In patients receiving whole breast irradiation, we do expect skin and breast reactions. Redness, darkening, skin breakdown with associated pain and swelling of the breast are often seen during treatment. Chronic pain and swelling of the breast or without swelling of the arm (lymphedema) may be seen several months after completion of treatment. Early detection and intensive physical therapy will prevent limited range of motion and lymphedema, complications that can seriously affect quality of life.

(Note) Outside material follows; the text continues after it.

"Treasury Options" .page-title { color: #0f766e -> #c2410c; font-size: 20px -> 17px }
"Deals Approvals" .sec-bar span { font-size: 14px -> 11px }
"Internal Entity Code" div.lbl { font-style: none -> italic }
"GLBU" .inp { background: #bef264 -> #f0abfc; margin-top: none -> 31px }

Radiation pneumonitis with cough and associated shortness of breath may develop in less than 5 percent of patients. Nerve damage is also a possible complication of regional lymph node irradiation above certain doses. The potential risk of cardiac damage has been extensively investigated. Recognizing that old techniques may have caused cardiac mortality after radiation, modern equipment, CAT scan guided treatment planning and new techniques of treatment delivery minimize exposure to the adjacent heart and lung reducing cardiac toxicity. We continue to be cognizant of the potential effects of radiation, particularly in patients with a left breast cancer receiving chemotherapy agents such as adriamycin and trastuzumab (Herceptin).
Another risk of radiation is the very uncommon risk for secondary cancers such as lung, esophagus and sarcoma. Again, the evidence suggest that techniques, doses of radiation and volume of tissue exposed to radiation as well as other factors, such as smoking may enhance the carcinogenic effect of each one.